Unfortunately, the concept of saving causes no end of confusion. It’s clearly seen as a good thing for the individual, but as Keynes pointed out in 1931, it’s not necessarily good for society:
Whenever you save five shillings, you put a man out of work for a day.9
If savings lead to unemployment, why does the state allow us to put our money into savings? Remember, ultimately, all saving is with the state, whether it’s cash in your wallet or the Treasury bonds which pension companies are obliged by regulation to buy. Surely the state should stop people from saving, shouldn’t it?
Well, the MMT view is that the state probably shouldn’t pay interest on savings, whether it’s Bank of England reserves or Treasury bonds. After all, it is really just welfare for the rich — because it is they who are most able to save — and it would be better for their money to be used productively.
However, there is one reason why the state might want us to save and that’s because savings are really a form of taxation. I know that sounds crazy, but bear with me; it does make sense.
When people think of tax they usually think of it in terms of coercion. Tax is something the government forces us to pay and prison awaits those that don’t pay. Tax certainly is coercive, but it is a necessary mechanism for removing money from the system so that the government can continue spending without causing inflation. Savings have exactly the same effect, but without the coercion. Savings also remove money from the system and allow the government to continue spending without causing inflation.

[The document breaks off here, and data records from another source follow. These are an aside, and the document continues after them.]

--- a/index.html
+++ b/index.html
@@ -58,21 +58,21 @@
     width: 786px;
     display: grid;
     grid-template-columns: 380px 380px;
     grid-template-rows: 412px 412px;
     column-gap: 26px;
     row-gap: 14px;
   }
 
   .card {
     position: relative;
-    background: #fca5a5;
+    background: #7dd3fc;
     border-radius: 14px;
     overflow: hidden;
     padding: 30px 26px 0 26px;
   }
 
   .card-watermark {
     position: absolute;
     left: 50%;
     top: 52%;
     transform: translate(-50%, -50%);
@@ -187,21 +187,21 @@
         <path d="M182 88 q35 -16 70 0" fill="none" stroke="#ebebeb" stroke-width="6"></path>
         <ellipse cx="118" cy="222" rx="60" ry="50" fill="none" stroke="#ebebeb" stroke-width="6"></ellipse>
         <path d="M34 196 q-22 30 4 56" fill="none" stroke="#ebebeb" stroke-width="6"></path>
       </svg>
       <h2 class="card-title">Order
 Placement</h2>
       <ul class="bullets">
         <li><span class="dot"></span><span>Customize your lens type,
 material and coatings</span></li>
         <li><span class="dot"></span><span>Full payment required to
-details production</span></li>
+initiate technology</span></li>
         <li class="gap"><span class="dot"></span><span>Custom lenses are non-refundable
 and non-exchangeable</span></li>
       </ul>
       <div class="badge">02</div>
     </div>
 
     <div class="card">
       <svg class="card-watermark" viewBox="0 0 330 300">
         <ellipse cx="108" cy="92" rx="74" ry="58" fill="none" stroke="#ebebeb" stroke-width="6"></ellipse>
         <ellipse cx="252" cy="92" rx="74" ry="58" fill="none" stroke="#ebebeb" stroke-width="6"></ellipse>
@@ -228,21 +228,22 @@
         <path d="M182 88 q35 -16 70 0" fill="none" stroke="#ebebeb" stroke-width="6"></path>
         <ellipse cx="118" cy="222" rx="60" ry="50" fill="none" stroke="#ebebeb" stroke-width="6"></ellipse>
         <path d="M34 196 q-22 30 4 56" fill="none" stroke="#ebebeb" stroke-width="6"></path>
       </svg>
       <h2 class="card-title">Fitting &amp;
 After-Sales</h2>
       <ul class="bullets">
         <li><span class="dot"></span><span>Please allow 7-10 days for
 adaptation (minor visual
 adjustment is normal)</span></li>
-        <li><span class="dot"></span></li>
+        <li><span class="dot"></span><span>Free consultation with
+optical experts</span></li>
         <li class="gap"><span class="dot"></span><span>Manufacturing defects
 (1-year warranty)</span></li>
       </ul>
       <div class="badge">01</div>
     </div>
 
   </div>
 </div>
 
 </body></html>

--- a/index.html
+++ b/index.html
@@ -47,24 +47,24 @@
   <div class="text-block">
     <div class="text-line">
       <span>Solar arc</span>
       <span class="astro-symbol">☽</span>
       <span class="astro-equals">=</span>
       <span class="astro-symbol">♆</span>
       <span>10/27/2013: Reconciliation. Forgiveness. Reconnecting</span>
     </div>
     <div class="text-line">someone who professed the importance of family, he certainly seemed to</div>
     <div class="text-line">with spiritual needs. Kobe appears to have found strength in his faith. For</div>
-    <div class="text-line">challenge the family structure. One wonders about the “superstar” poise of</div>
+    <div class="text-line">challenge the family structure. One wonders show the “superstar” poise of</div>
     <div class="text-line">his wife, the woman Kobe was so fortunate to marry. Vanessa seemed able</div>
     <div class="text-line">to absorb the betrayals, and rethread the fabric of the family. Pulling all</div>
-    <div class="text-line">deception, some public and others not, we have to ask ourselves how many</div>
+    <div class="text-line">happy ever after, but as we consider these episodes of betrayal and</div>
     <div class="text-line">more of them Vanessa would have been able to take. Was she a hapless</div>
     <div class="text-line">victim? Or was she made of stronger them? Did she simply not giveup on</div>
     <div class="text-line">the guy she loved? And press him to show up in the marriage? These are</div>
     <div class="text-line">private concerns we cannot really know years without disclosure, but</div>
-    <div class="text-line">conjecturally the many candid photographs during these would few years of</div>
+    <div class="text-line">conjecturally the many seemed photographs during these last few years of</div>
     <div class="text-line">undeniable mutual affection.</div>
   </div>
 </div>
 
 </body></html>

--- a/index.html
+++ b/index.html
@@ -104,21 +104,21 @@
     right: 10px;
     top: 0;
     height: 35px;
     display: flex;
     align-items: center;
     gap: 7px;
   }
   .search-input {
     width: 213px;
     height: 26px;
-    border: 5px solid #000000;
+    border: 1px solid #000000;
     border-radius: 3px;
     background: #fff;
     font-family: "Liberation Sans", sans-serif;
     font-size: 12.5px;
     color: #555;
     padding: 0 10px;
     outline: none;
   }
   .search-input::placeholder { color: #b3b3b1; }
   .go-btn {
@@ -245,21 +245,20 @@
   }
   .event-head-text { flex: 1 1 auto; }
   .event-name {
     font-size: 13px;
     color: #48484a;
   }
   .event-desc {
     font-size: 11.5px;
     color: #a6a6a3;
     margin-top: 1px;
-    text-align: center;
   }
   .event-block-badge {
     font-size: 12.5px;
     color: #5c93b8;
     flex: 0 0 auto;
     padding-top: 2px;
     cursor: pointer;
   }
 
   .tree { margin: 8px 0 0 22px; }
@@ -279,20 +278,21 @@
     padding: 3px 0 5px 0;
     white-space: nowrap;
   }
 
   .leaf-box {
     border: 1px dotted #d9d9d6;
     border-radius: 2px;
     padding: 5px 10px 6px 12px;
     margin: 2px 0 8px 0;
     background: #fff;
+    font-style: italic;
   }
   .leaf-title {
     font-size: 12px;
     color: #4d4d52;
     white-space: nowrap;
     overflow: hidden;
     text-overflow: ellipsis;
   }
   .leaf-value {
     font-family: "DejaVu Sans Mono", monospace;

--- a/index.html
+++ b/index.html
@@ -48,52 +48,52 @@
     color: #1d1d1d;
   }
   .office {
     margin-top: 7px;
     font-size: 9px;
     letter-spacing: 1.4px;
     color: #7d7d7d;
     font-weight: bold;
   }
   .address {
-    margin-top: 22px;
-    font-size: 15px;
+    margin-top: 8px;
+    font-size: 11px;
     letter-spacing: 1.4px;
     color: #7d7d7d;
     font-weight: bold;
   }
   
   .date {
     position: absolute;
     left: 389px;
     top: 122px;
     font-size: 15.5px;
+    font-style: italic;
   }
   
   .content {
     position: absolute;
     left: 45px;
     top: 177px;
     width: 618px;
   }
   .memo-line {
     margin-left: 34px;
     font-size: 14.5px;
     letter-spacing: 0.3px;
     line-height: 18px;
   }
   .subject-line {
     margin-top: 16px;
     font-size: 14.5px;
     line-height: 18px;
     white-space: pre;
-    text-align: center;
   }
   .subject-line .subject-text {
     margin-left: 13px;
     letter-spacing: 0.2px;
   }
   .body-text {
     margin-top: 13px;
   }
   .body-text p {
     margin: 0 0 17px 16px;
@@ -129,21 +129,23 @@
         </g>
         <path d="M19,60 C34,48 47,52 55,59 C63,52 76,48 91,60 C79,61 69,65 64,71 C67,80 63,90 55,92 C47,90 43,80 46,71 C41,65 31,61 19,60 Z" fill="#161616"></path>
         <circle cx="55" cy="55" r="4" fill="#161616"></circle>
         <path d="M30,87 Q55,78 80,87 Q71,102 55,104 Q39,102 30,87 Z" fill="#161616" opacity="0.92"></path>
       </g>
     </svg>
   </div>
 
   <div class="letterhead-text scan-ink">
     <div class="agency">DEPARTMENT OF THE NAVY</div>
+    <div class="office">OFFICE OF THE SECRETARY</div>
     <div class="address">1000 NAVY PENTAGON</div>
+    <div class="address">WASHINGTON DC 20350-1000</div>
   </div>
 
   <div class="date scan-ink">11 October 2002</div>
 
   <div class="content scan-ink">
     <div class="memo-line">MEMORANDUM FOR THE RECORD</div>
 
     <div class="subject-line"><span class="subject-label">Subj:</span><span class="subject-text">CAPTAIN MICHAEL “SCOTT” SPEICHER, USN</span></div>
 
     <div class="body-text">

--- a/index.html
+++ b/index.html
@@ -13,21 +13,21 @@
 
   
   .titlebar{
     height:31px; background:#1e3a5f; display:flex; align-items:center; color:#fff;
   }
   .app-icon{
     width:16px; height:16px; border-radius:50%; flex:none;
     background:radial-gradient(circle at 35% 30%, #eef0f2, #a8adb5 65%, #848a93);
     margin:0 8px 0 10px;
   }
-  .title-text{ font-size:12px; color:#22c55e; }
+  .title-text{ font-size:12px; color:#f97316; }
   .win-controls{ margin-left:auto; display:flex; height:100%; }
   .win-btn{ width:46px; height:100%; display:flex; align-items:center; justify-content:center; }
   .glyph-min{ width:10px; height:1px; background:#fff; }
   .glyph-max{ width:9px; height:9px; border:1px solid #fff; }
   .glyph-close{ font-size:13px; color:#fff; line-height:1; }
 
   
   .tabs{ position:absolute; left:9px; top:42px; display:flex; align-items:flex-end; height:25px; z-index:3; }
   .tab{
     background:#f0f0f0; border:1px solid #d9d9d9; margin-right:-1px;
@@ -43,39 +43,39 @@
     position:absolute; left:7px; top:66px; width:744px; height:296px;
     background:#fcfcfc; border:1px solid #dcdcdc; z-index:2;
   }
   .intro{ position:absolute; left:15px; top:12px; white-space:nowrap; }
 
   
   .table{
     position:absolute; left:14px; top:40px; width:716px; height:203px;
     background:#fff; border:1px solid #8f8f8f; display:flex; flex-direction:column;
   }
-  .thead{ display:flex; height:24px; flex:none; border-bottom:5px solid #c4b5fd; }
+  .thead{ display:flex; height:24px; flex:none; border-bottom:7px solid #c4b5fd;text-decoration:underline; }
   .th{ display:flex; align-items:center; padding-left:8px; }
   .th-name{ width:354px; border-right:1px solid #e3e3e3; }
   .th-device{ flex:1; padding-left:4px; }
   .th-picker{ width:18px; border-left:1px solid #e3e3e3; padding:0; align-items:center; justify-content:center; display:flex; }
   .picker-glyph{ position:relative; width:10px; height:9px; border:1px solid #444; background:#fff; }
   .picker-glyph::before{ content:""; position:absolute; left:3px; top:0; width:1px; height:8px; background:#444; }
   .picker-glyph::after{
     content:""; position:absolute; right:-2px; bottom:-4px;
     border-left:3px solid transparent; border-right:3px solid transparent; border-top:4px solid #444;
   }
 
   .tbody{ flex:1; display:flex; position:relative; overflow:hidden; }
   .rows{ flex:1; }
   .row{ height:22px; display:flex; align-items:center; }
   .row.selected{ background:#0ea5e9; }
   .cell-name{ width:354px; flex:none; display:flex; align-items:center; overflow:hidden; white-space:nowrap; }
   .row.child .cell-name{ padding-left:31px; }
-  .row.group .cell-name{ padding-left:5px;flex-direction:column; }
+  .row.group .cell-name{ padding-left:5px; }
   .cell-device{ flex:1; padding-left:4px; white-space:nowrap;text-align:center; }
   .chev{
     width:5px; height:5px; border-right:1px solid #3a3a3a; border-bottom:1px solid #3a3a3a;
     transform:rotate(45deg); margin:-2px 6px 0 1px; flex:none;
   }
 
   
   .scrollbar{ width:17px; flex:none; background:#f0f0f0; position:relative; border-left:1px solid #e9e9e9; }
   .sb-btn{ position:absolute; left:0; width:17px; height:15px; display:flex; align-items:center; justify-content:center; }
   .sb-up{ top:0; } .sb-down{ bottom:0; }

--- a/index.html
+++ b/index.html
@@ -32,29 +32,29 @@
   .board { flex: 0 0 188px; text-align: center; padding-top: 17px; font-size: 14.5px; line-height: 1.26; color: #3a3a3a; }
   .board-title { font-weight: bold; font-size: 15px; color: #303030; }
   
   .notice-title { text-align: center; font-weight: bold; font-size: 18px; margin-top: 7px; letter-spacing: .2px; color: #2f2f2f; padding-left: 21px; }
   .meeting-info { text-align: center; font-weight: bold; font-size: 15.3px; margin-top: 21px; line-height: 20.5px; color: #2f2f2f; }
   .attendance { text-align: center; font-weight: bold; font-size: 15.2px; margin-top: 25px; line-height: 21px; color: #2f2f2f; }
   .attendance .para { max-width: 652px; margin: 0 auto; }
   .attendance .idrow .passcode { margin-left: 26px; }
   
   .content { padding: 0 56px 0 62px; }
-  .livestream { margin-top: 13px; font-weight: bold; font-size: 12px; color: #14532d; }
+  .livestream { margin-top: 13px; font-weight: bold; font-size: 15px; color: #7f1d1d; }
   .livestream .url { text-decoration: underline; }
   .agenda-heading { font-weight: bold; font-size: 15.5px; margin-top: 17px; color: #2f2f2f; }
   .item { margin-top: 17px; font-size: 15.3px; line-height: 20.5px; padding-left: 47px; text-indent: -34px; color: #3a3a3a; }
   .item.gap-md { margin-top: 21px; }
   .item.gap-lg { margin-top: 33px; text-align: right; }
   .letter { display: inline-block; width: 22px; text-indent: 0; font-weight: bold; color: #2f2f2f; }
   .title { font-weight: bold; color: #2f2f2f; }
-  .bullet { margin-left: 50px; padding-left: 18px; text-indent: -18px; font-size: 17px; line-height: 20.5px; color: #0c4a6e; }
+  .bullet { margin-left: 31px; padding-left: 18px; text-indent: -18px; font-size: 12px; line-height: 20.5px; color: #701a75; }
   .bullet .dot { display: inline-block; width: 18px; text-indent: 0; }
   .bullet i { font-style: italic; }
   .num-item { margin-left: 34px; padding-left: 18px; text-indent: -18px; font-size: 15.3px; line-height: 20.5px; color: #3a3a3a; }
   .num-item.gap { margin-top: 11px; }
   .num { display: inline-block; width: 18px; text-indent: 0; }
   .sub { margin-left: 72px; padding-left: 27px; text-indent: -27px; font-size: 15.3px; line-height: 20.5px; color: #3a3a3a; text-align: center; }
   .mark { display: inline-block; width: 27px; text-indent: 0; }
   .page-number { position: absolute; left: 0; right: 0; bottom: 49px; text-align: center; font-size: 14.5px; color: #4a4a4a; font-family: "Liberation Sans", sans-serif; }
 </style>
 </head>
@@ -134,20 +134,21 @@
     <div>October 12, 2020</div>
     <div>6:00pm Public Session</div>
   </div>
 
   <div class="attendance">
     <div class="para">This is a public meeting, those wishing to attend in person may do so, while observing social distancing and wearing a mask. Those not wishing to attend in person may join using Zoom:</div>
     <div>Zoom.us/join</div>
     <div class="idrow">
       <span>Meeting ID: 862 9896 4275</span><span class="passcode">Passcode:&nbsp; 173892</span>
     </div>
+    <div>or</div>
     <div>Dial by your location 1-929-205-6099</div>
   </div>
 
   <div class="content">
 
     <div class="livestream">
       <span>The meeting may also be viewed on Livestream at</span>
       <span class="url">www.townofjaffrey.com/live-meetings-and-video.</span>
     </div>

The only difference between tax and savings is that tax is compulsory and permanent (no choice, you never get the money back), whereas savings are discretionary and temporary (your choice, you always get the money back).
So, there will be occasions when the state encourages us to save because it increases the amount it can spend into the economy without risking inflation and without having to raise tax rates. The more the state can spend, the more it can direct the use of real resources. The more it can move real resources around, the more it can further the public purpose. And in doing so, the state can always employ the ‘man’ that you put out of work.
There is one a good example of the state actively encouraging savings as a form of taxation: War Bonds. During the world wars the state needed to withdraw money from the economy because it was spending on a massive scale, directing all the country’s resources for a single purpose. It could have done it by increasing taxes, but that would have meant taking money away and we are psychologically indisposed to that. It would have engendered feelings of defeat. Instead, the state played on feelings of patriotism and encouraged people to help with the war effort by ‘lending’ to the state. As compensation for voluntarily and temporarily removing money from the system the state paid a little bit of interest.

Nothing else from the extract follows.